Ela decidiu fazer uma videochamada para Lorena. Quando a imagem de sua amiga apareceu na tela, ela se sentiu melhor imediatamente.
— Olá, Bianca! Como você está? — Lorena a cumprimentou animadamente. — Pensei que você já estaria dormindo a esta hora.
— Não consigo dormir — respondeu Bianca. — Como você está, Lorena?
— Estou maravilhosa. Conte-me, como as coisas têm ido por aí? Você tem muito trabalho, não deveria virar a noite? Lembre-se que a saúde é o mais importante.
— Não é por isso, não é por causa do trabalho — ela explicou, com a voz cansada. — Na verdade, é algo pessoal. Tenho algumas coisas para te contar.
Lorena a olhou com curiosidade, seu rosto ficando sério.
— O que você tem para me dizer?
Bianca criou coragem.
— É sobre o Eric. Ele sabe. Ele descobriu que os gêmeos são filhos dele e agora quer se envolver na vida deles. Os pais dele já estão sabendo de tudo. De verdade, eu achei que conseguiria passar despercebida, mas toda essa situação escapou do meu controle.
Lorena ficou de boca aberta, sem saber o que dizer por um momento. Em seguida, sua preocupação se impôs.

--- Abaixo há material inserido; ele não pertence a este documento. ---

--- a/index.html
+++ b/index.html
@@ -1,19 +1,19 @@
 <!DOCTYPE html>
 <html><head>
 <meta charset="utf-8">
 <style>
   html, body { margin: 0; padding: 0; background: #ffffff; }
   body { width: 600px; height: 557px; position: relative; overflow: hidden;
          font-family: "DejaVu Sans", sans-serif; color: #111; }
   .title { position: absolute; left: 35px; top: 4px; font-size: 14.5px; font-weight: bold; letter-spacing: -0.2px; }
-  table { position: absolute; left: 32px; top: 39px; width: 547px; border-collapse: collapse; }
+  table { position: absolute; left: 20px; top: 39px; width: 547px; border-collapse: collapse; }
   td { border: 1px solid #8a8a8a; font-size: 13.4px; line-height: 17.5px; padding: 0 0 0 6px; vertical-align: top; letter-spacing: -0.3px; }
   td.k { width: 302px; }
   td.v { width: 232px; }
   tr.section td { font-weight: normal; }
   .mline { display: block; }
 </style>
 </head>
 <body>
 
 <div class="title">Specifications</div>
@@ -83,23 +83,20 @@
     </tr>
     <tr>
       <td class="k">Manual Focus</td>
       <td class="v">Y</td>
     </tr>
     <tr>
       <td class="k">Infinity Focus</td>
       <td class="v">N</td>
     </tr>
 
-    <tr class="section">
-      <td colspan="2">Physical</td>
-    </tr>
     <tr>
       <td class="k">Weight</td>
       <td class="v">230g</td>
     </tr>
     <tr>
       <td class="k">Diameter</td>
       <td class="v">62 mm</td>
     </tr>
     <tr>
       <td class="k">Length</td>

— Mas você está bem? Você se sente bem? Tenho certeza de que tudo isso te deixou consternada.
— Mais ou menos. Não vou mentir, estou muito confusa e assustada — confessou Bianca. — A família Harrington é poderosa demais e tem as mãos metidas em tudo.
Lorena, entendendo sua preocupação, propôs:
— Você deveria voltar para Paris. Trabalhe daqui. Você é muito boa no que faz, e provavelmente os da empresa permitirão que você trabalhe remotamente. Não acho que você deva se colocar nessa situação. Sei que ele é o pai dos seus filhos, mas se você se sente em perigo, volte. Você sabe que eu te receberei de braços abertos, você e as crianças.

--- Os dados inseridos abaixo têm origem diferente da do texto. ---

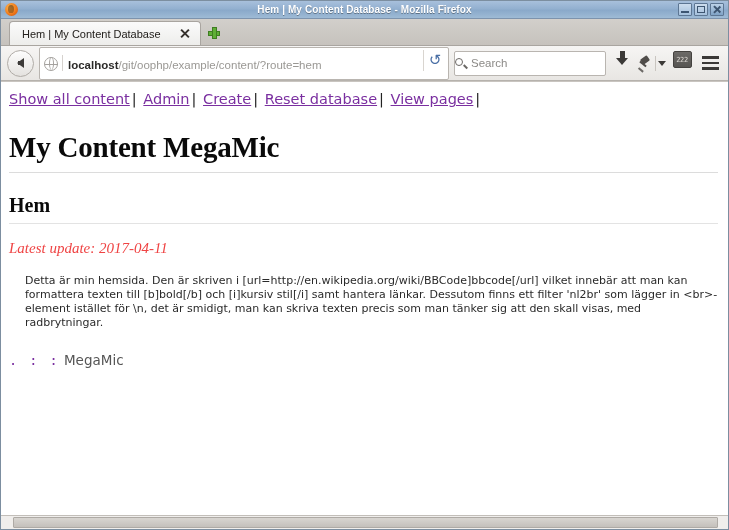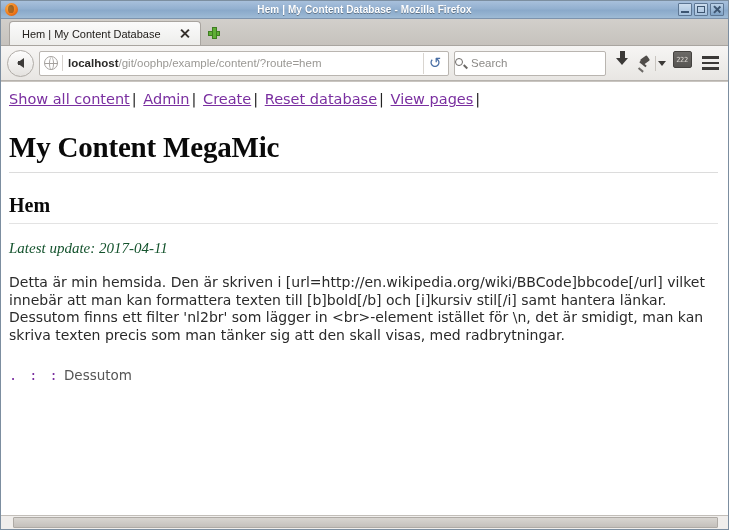--- a/index.html
+++ b/index.html
@@ -195,22 +195,22 @@
     width: 6px; height: 4px;
     background: #3c3a38;
   }
   .urlbar {
     flex: 1 1 auto;
     height: 23px;
     background: #ffffff;
     border: 1px solid #b9b5b0;
     border-radius: 2px;
     display: flex;
-    align-items: center;
-    padding: 0 2px 0 4px;
+    align-items: flex-end;
+    padding: 0 2px 8px 4px;
     min-width: 0;
   }
   .globe-icon {
     width: 14px; height: 14px;
     border-radius: 50%;
     border: 1.5px solid #8e8a86;
     position: relative;
     flex: 0 0 auto;
     box-sizing: border-box;
     opacity: .8;
@@ -443,28 +443,28 @@
     font-weight: bold;
     color: #0a0a0a;
     margin: 21px 0 0 0;
     padding: 0 0 6px 0;
     border-bottom: 1px solid #e3e3e3;
   }
   p.latest-update {
     font-family: "Liberation Serif", "DejaVu Serif", serif;
     font-style: italic;
     font-size: 15px;
-    color: #14532d;
+    color: #ef4444;
     margin: 16px 0 0 0;
   }
   p.body-text {
-    font-size: 14px;
+    font-size: 11px;
     color: #2a2a2a;
     line-height: 1.27;
-    margin: 17px 0 0 0;
+    margin: 17px 0 0 16px;
     max-width: 715px;
   }
   p.signature {
     font-size: 13.5px;
     color: #555;
     margin: 22px 0 0 0;
     font-family: "DejaVu Sans", sans-serif;
   }
   p.signature .dots {
     color: #7a2fa0;
@@ -584,21 +584,21 @@
       <h1 class="site-title">My Content MegaMic</h1>
 
       <h2 class="page-title">Hem</h2>
 
       <p class="latest-update">Latest update: 2017-04-11</p>
 
       <p class="body-text">Detta är min hemsida. Den är skriven i [url=http://en.wikipedia.org/wiki/BBCode]bbcode[/url] vilket innebär att man kan formattera texten till [b]bold[/b] och [i]kursiv stil[/i] samt hantera länkar. Dessutom finns ett filter 'nl2br' som lägger in &lt;br&gt;-element istället för \n, det är smidigt, man kan skriva texten precis som man tänker sig att den skall visas, med radbrytningar.</p>
 
       <p class="signature">
         <span class="dots">. : :</span>
-        <span>Dessutom</span>
+        <span>MegaMic</span>
       </p>
 
     </div>
   </div>
 
   <div class="hscroll">
     <div class="hscroll-thumb"></div>
   </div>
 
 </div>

— Você é muito boa e bondosa, como sempre, Lorena — ela comentou, com a voz trêmula. — No entanto, eu não quero largar as coisas aqui. Não quero fugir como se fosse uma covarde. Eu não sou uma covarde e não tenho por que fugir por causa dessas pessoas.
— Então, o que você pretende fazer, Bianca? — perguntou Lorena.
— Eu quero enfrentá-lo. Eu realmente quero demonstrar que posso fazer isso. Vou fazer as coisas corretamente.